I underestimated how quickly “AI-enabled planning” would move from an interesting experiment to an assumed capability. At the start of the year, many organisations were still talking about pilots, proofs of concept, and innovation labs. By the end of the year, the conversation had shifted decisively to value realisation, governance, and accountability. What we needed to appreciate sooner is that the technology itself was never going to be the hard part. The real challenge has been decision ownership. Algorithms can propose, simulate, and optimise at speed, but organisations still struggle to define who is accountable for the decisions taken, overridden, or ignored. Without clear ownership, AI simply accelerates confusion rather than improving outcomes.
I did not fully anticipate how exposed planning teams would feel as transparency increased. Advanced planning tools now surface bias, poor assumptions, and inconsistent behaviours far more clearly than legacy processes ever did. Forecast error is no longer something that can be hidden in spreadsheets or explained away months later. What I have learned is that this level of transparency requires a different kind of leadership. Planners need psychological safety as much as technical training. When people feel threatened by the insights, they will resist the system, no matter how sophisticated it is.

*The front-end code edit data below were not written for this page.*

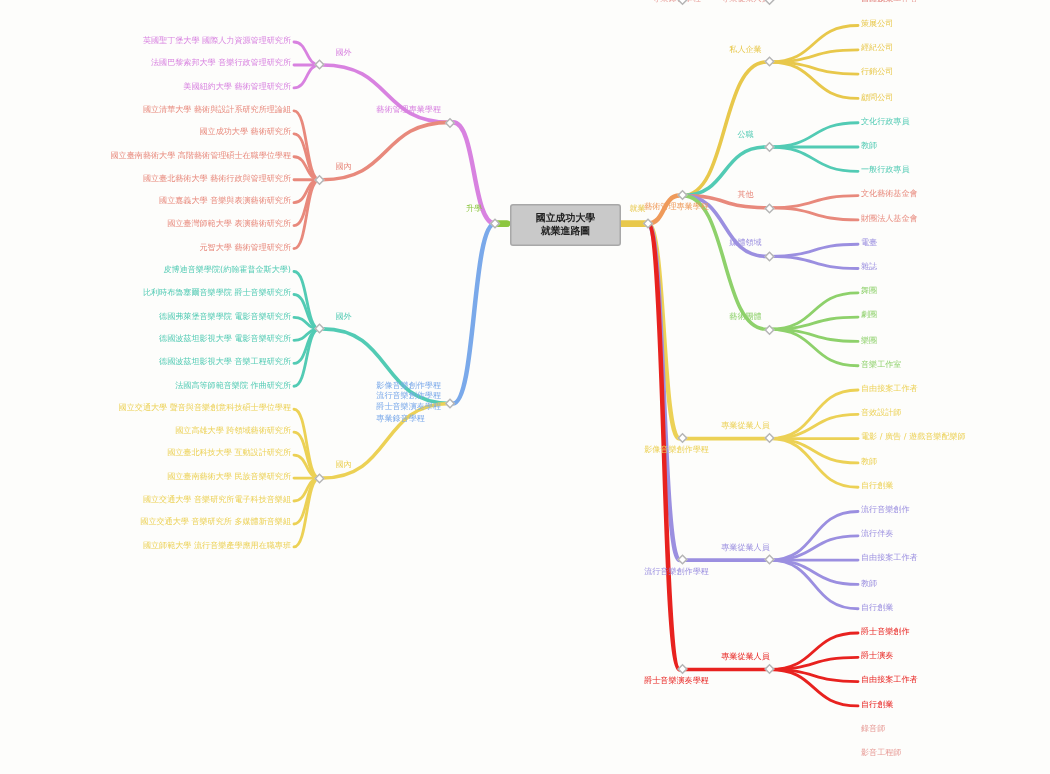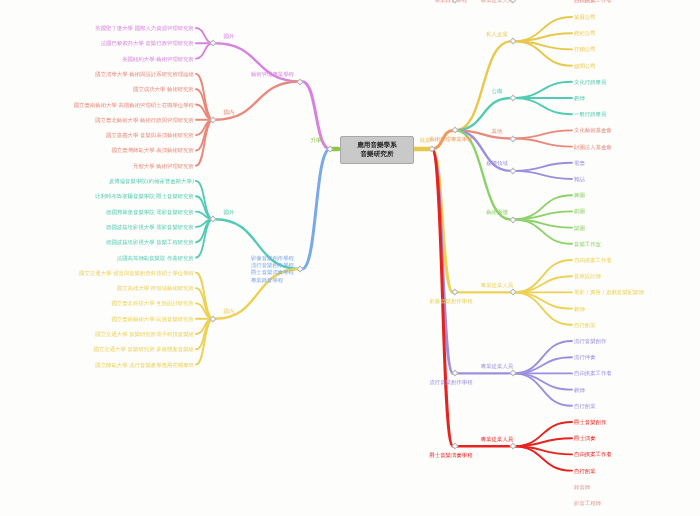--- a/index.html
+++ b/index.html
@@ -106,7 +106,7 @@
     </svg>
 
   <div id="root">
-    <span>應用音樂學系</span>
+    <span>國立成功大學</span>
     <span>音樂研究所</span>
   </div>
 <div class="lbl r" style="left: 194px; top: 28px; color: rgb(216, 130, 224);">英國聖丁堡大學 國際人力資源管理研究所</div>

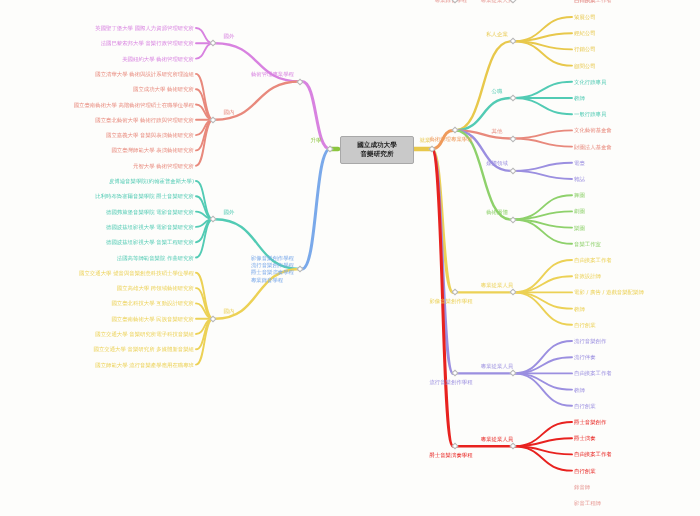--- a/index.html
+++ b/index.html
@@ -107,7 +107,7 @@
 
   <div id="root">
     <span>國立成功大學</span>
-    <span>音樂研究所</span>
+    <span>就業進路圖</span>
   </div>
 <div class="lbl r" style="left: 194px; top: 28px; color: rgb(216, 130, 224);">英國聖丁堡大學 國際人力資源管理研究所</div>
     <div class="lbl r" style="left: 194px; top: 43.3px; color: rgb(216, 130, 224);">法國巴黎索邦大學 音樂行政管理研究所</div>

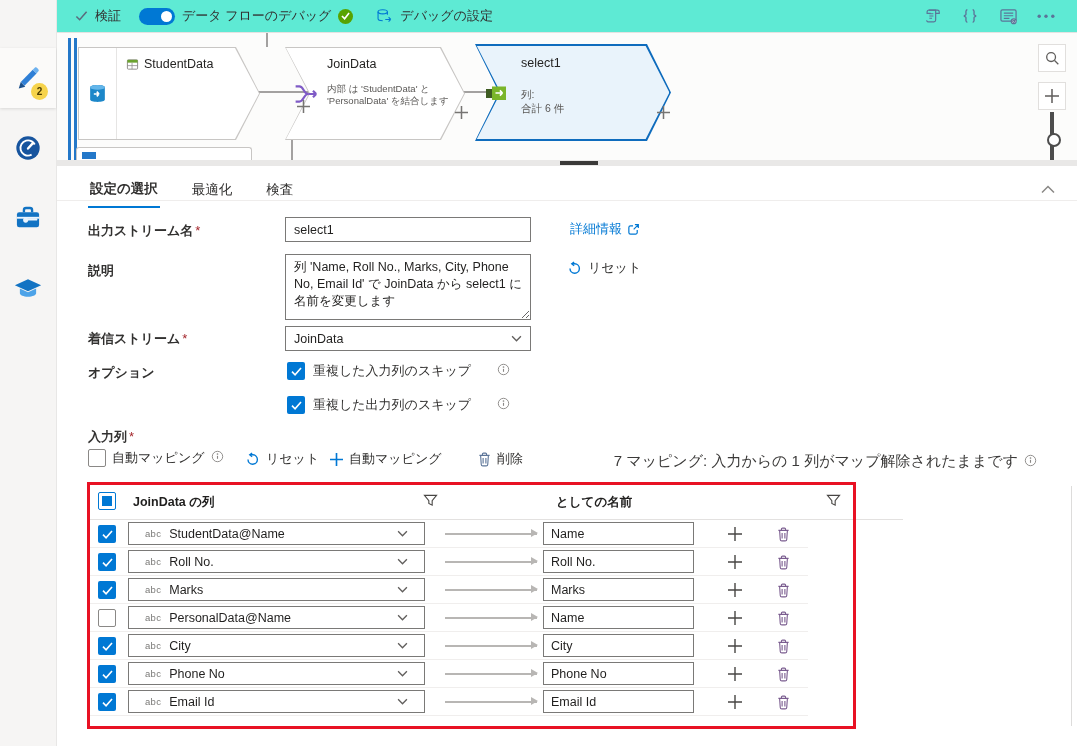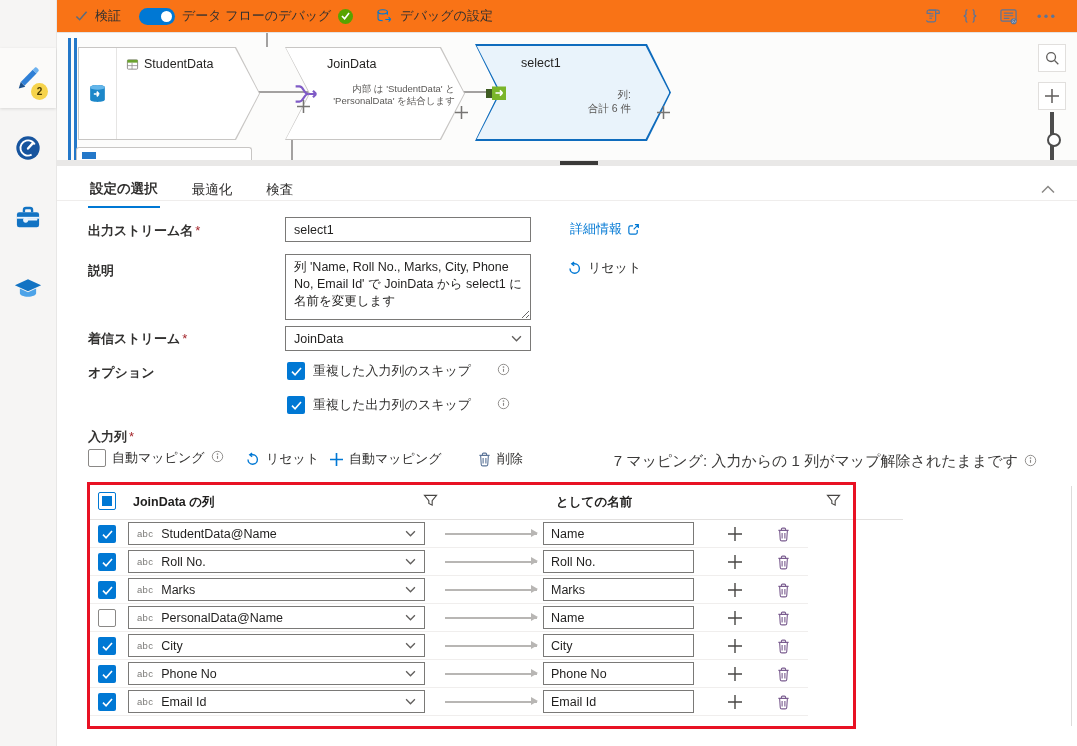--- a/index.html
+++ b/index.html
@@ -17,7 +17,7 @@
   .main { position:absolute; left:57px; top:0; width:1020px; height:746px; }
 
   
-  .topbar { position:absolute; left:0; top:0; width:1020px; height:33px; background:#f97316; border-bottom:1px solid #e4e3e2; display:flex; align-items:center; font-size:13px; }
+  .topbar { position:absolute; left:0; top:0; width:1020px; height:33px; background:#5eead4; border-bottom:1px solid #e4e3e2; display:flex; align-items:center; font-size:13px; }
   .tb-item { display:flex; align-items:center; gap:7px; margin-left:18px; cursor:pointer; white-space:nowrap; }
   .toggle { width:36px; height:17px; border-radius:9px; background:#0078d4; position:relative; cursor:pointer; }
   .toggle .knob { position:absolute; top:3px; right:3px; width:11px; height:11px; border-radius:50%; background:#fff; }

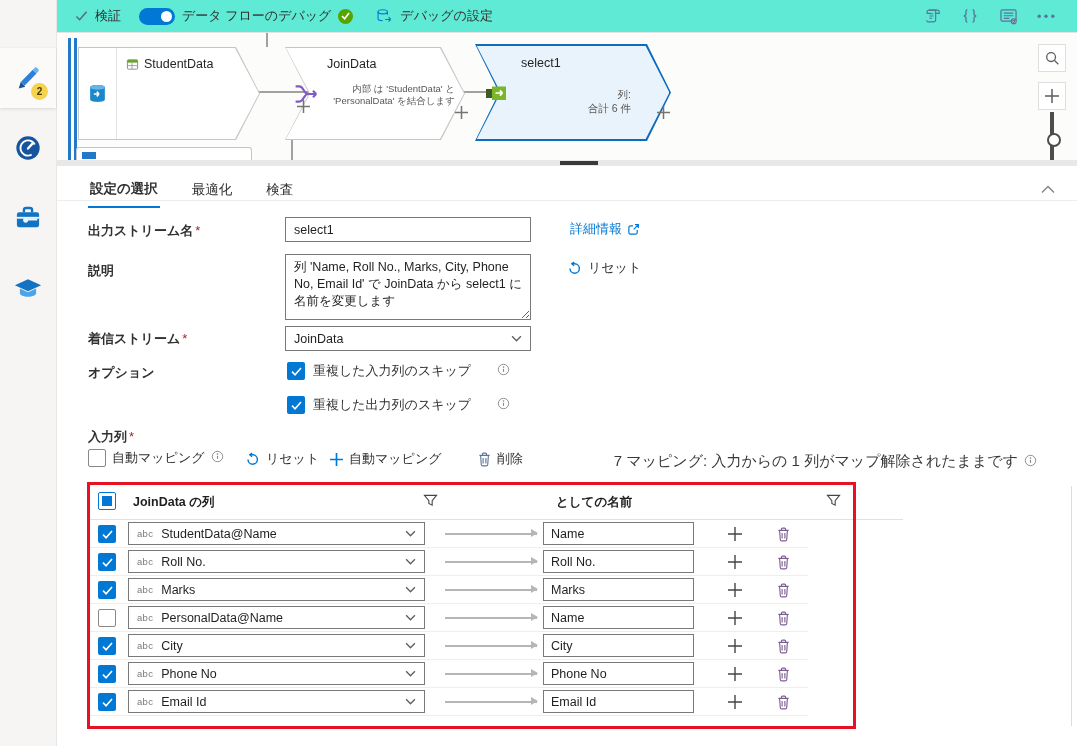--- a/index.html
+++ b/index.html
@@ -26,7 +26,7 @@
   .tb-icon { width:22px; height:20px; display:flex; align-items:center; justify-content:center; cursor:pointer; }
 
   
-  .canvas { position:absolute; left:0; top:33px; width:1020px; height:127px; background:#fcfcfb; overflow:hidden;text-align:right; }
+  .canvas { position:absolute; left:0; top:33px; width:1020px; height:127px; background:#fcfcfb; overflow:hidden; }
   .edge-strip { position:absolute; width:3px; background:#2478c9; top:5px; height:122px; }
   .connector-h { position:absolute; height:2px; background:#a3a1a0; }
   .connector-v { position:absolute; width:2px; background:#a3a1a0; }

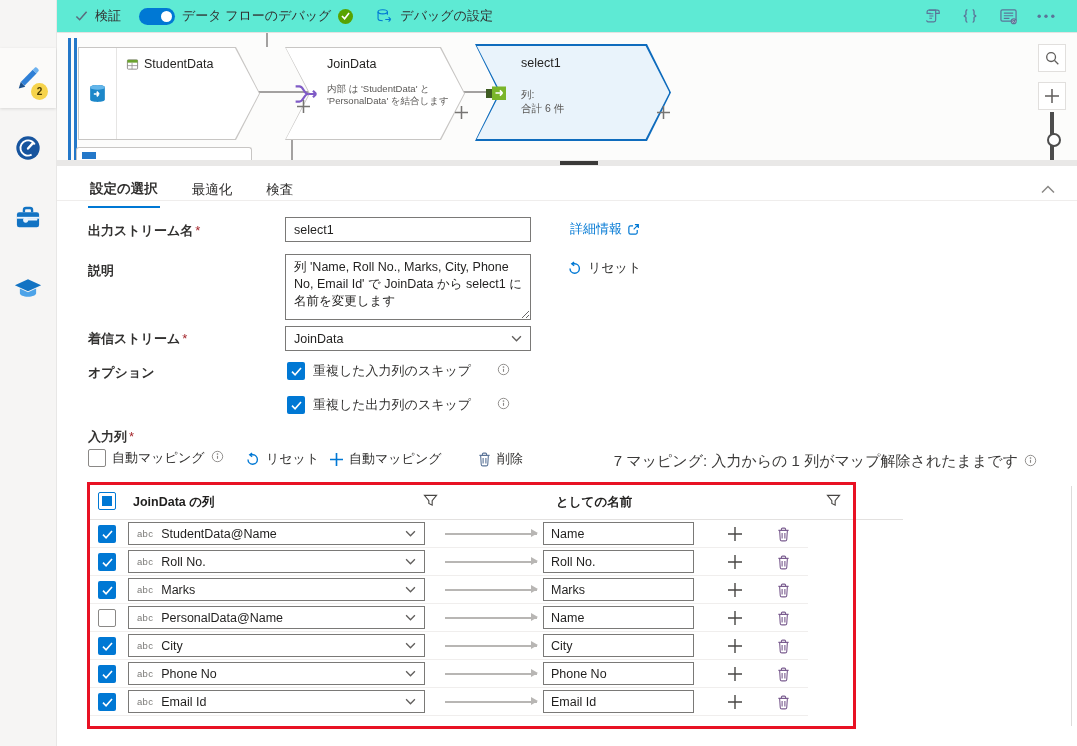--- a/index.html
+++ b/index.html
@@ -90,7 +90,7 @@
   .map-row { position:relative; height:28px; }
   .map-row::after { content:""; position:absolute; left:0; bottom:0; width:718px; height:1px; background:#f0eeed; }
   .map-row .cb { position:absolute; left:8px; top:5px; }
-  .dd { position:absolute; left:38px; top:2px; width:297px; height:23px; border:1px solid #7a7977; background:#fff; display:flex; align-items:center; gap:8px; padding:0 8px; font-size:12.5px; color:#201f1e; cursor:pointer; }
+  .dd { position:absolute; left:38px; top:2px; width:297px; height:23px; border:1px solid #7a7977; background:#fff; display:flex; align-items:center; gap:8px; padding:0 16px; font-size:12.5px; color:#201f1e; cursor:pointer; }
   .dd .type { font-size:9.5px; color:#7a7977; letter-spacing:.3px; }
   .dd .chev { margin-left:auto; }
   .map-arrow { position:absolute; left:355px; top:13px; width:92px; height:1.5px; background:#b8b6b4; }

I wish I had recognised earlier just how misaligned incentives remain across many supply chains. In 2025, I have seen organisations invest heavily in integrated business planning, only to undermine it with functional targets that reward local optimisation. Sales teams are still incentivised to over-promise, operations to maximise utilisation, and finance to minimise working capital, often without a shared view of risk. Technology exposes these tensions, but it does not resolve them. What I now know is that incentive alignment is not a “nice to have”; it is foundational. Without it, planning maturity plateaus very quickly.
Some basic lessons have been the renewed importance of basic data discipline. For all the talk of AI and advanced analytics, many initiatives have stalled because of master data quality issues, inconsistent hierarchies, or unclear definitions. I will continue to push hard, earlier, on data ownership and stewardship. Clean data is not glamorous, but it is the quiet enabler of every successful planning transformation I have seen this year.
I have also learned that the role of the supply chain planner is changing faster than job descriptions suggest. The best planners I have worked with in 2025 are not just analysts; they are translators, orchestrators and influencers. They understand how to turn probabilistic outputs into clear recommendations that senior leaders can act on. I have spent more time this year helping teams develop these narratives and communication skills, rather than focusing predominantly on system capability.
Finally, I have been reminded that resilience is as much about mindset as it is about network design. Scenario planning, stress testing, and digital twins are powerful, but only if leaders are willing to engage with uncomfortable futures and make pre-emptive trade-offs. What I now know is that resilience is built in calm moments, not during disruption, and it requires deliberate habits and practices.
As I look ahead, there are some clear actions that follow from these lessons. Help clarify decision rights and accountability for AI-supported planning. Enable intentional investment in change leadership and psychological safety for planning teams. Assist customers, partners and collaborators to align incentives across functions to support end-to-end outcomes. Ensure all those I work with treat data governance as a strategic capability, not an IT task. Continue to train and develop planners as communicators and business partners, not just system users. And above all, make resilience a standing agenda item for all I work with, not a reactive response. If we act on these now, we will enter the next year better prepared than we were at the start of this one.